Embora incompletas, as utopias dos socialistas não são de difícil idealização: seus fundamentos estão nos manifestos e discursos; seus caminhos traçados nos Planos Quinquenais e nos esforços permanentes de reescrever a história; e suas preliminares expostas nos desfiles de Primeiro de Maio. Por “preliminares” entendo todo tipo de encenação capaz de antecipar, por via da alegoria, o fim de linha utópico – a ditadura do proletariado, no caso extremo do comunismo, ou a série de variantes mais ou menos próximas dela cujo fio condutor é o binômio igualdade-fraternidade (esqueçamos a liberdade, embora ela costume aparecer, aqui e ali, para reforçar as boas intenções dos projetos igualitários).

Eis que surge a indagação: a utopia pode ser autoritária e perversa, mas não devemos nos preocupar com isso, já que ela é inalcançável, uma quimera… e todos têm o direito de sonhar. Não nos enganemos: ainda que se lide com formas brandas, democráticas de socialismo, ainda que não estejamos tratando de projetos revolucionários de tomada do poder político, ainda que falemos aqui de aspirações pouco factíveis de partidos de esquerda, movimentos sociais ou devaneios de intelectuais, a natureza autoritária do que se persegue, tal qual o escorpião da fábula, acaba por contaminar seus porta-vozes e arquitetos. Quem, afinal, é capaz de cometer a torpeza de refutar a igualdade entre gêneros e raças, a eliminação das classes sociais, a defesa das minorias, a prevalência da vontade popular sobre a vontade dos governantes, a agenda politicamente correta, um mundo sem parlamentares ou advogados?

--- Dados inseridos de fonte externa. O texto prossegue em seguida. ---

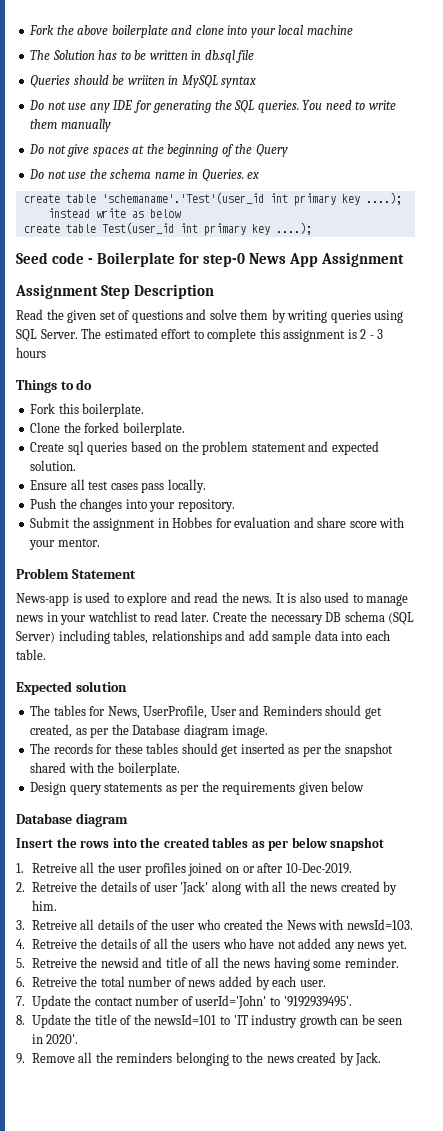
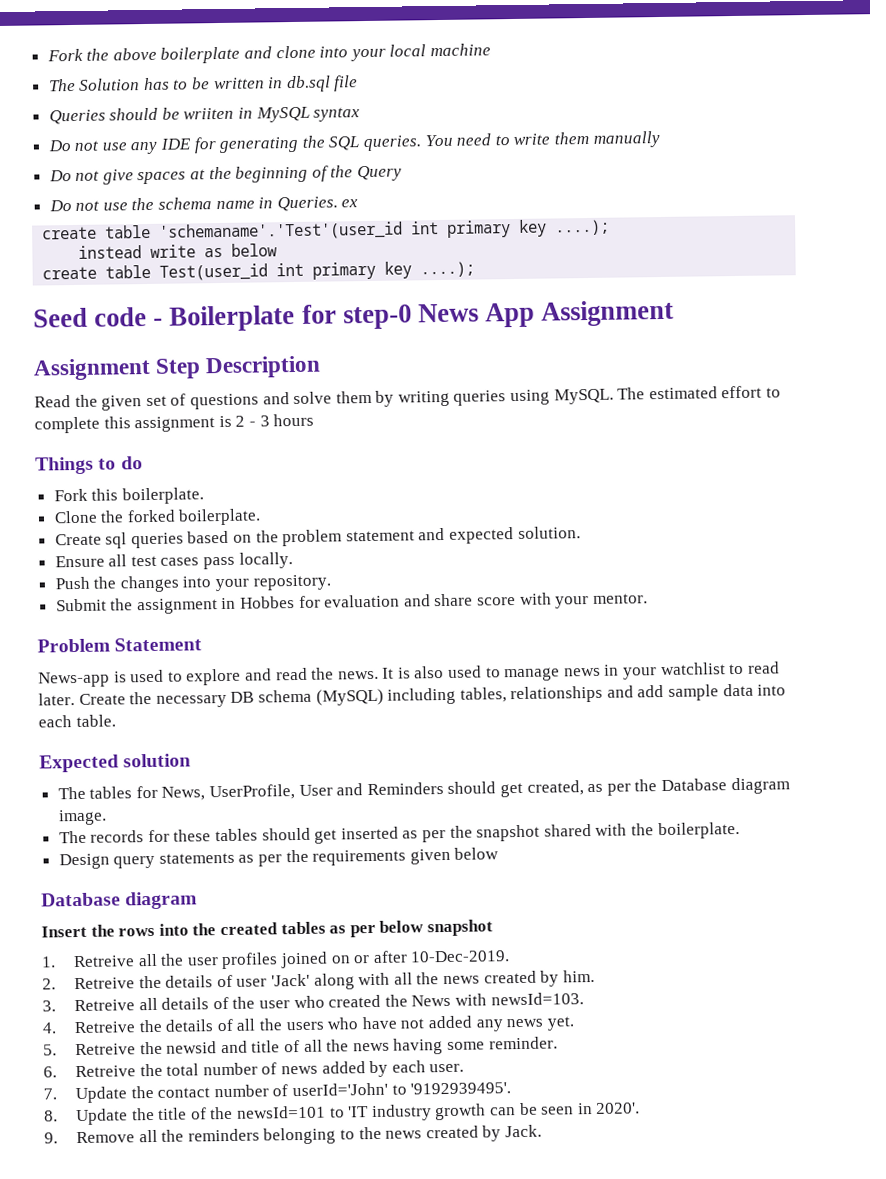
[16,329,78,342] SQL Server. -> [553,388,614,405] MySQL.
[388,612,415,625] [16,631,55,643] (SQL Server) -> [315,688,384,706] (MySQL)

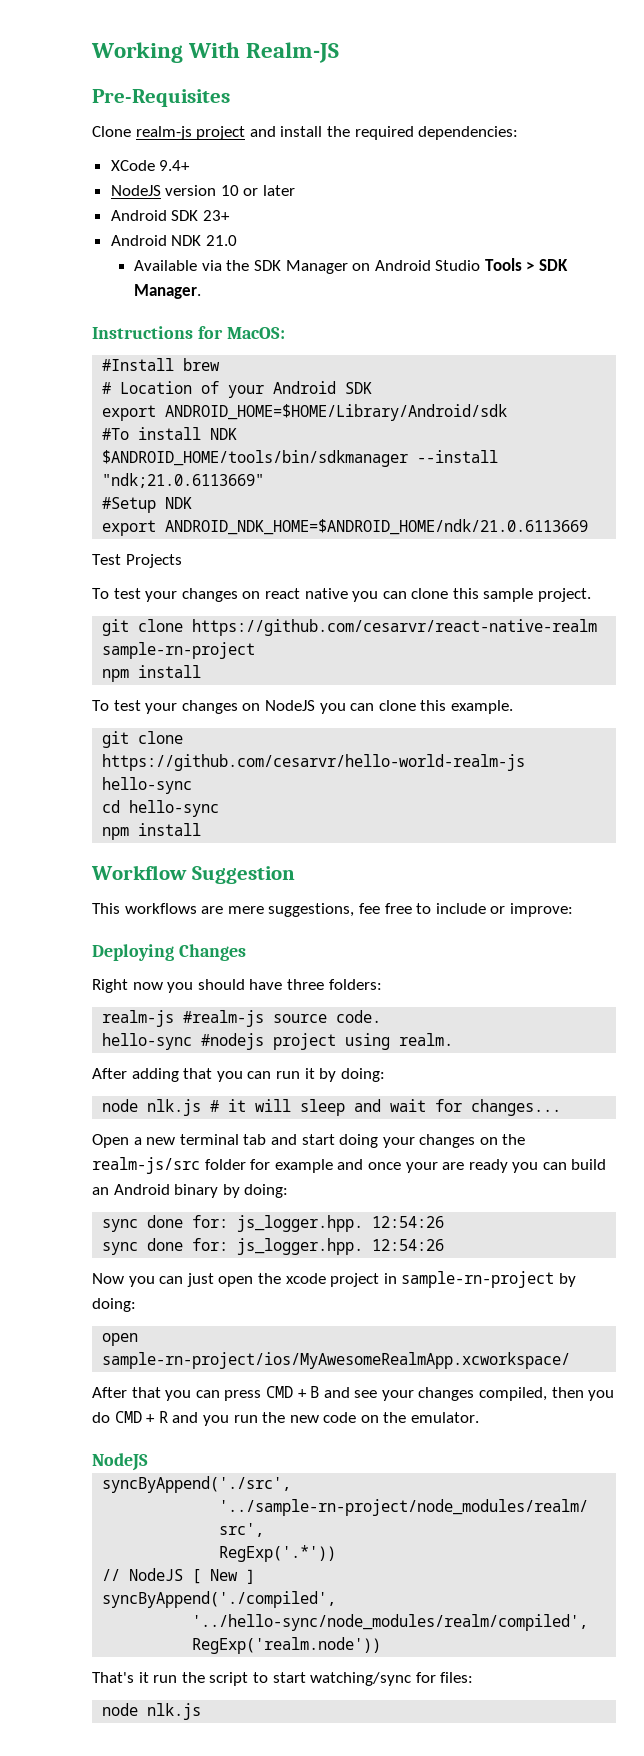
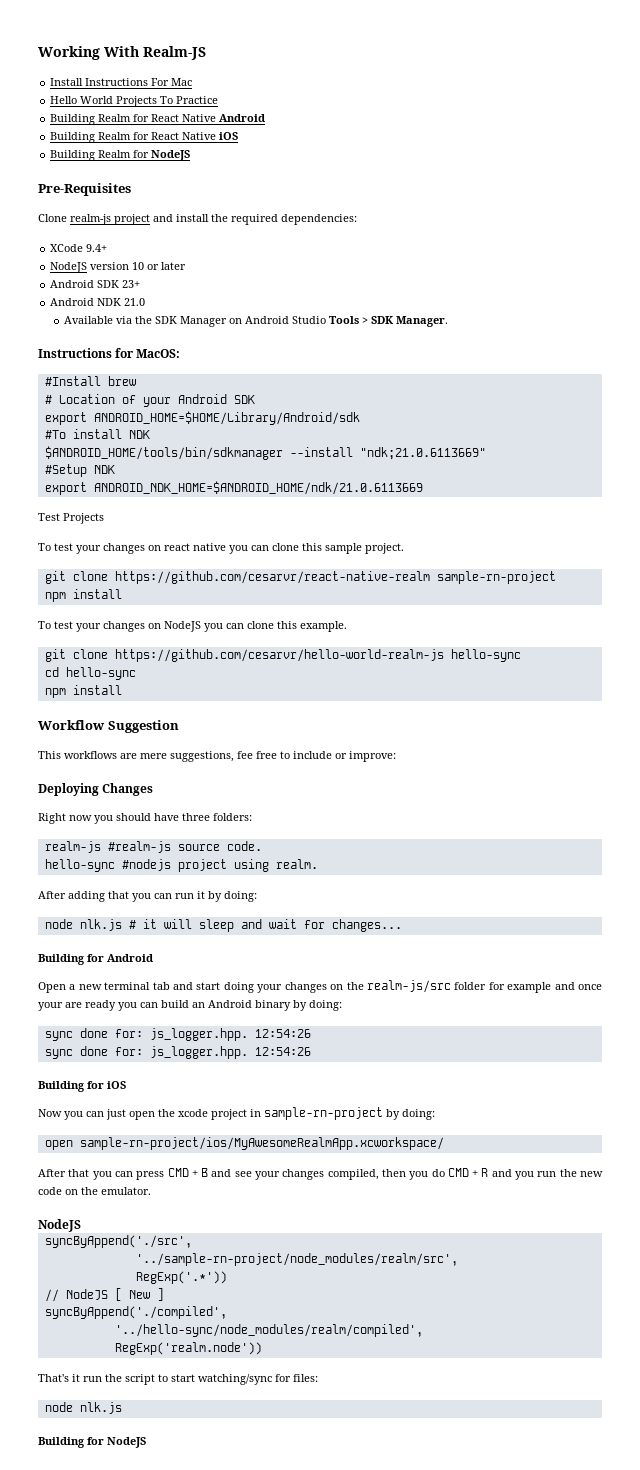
(340, 52) none -> [50,78,193,86] [50,96,219,107] [50,114,266,125] [50,132,239,143] [50,150,191,161] // Install Instructions For Mac // Hello World Projects To Practice // Building Realm for React Native Android // Building Realm for React Native iOS // Building Realm for NodeJS
(562, 1107) none -> [38,954,153,965] // Building for Android
(445, 1245) none -> [38,1081,126,1092] // Building for iOS
(202, 1711) none -> [38,1437,146,1448] // Building for NodeJS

O caso dos regimes no outro lado do espectro político é, ao mesmo tempo, mais simples e mais complexo. A direita não costuma trabalhar muito bem com utopias e, quando o faz, no caso dos regimes fascistas, recorre a modelos retrógrados, em geral como reação e contraposição a estados de coisas insatisfatórios – o exemplo mais evidente é o da Itália, que resgatava, não sem um boa dose de ridículo, a Roma imperial mas se preocupava muito mais em firmar uma clássica ditadura de partido único e manter seus súditos obedientes à base da propaganda nacionalista e do cassetete.[5]Espanha e Portugal nem a isso aspiraram, não tanto por falta de modelos à altura, mas talvez por pura inércia, falta de recursos ou prioridade à simples manutenção da ordem. Os governos autoritários da América Latina, desde aqueles inspirados no fascismo nos anos 30 e 40 até os regimes militares mais recentes, tampouco se deram ao trabalho de elaborar utopias. A exceção, claro, foi o nazismo. Documentários como A Arquitetura da Destruição, de Peter Cohen, e livros como Hitler and the Power of Aesthetics, de Frederic Spotts, mostram como a utopia na Alemanha hitlerista era um projeto eminentemente, ou em boa dose, estético. A utopia nazista é um mundo de Beleza, e a Beleza se conquista pela violência, sacrifício e purificação – racial, sobretudo. Aqui, duas visões utópicas lutam por espaço: a do mundo “imaculado”, purificado dos germes, futuro mas impregnado de passado (Hitler comungava com o fascismo italiano o amor pelas civilizações clássicas), e a do flerte com o apocalipse. Jung arrisca que a beleza inerente à destruição resultaria duma imperfeita repressão, pela mentalidade cristã, do inconsciente teutônico, o arquétipo onde habitam as “profundezas insondáveis do caráter de Wotan [o supremo deus nórdico]”[6], e que veio à tona em 1945 tal qual o Ragnorok, o momento da aniquilação mitológica dos deuses pelas forças da escuridão. Uma das faces da utopia nazista é seu reverso distópico.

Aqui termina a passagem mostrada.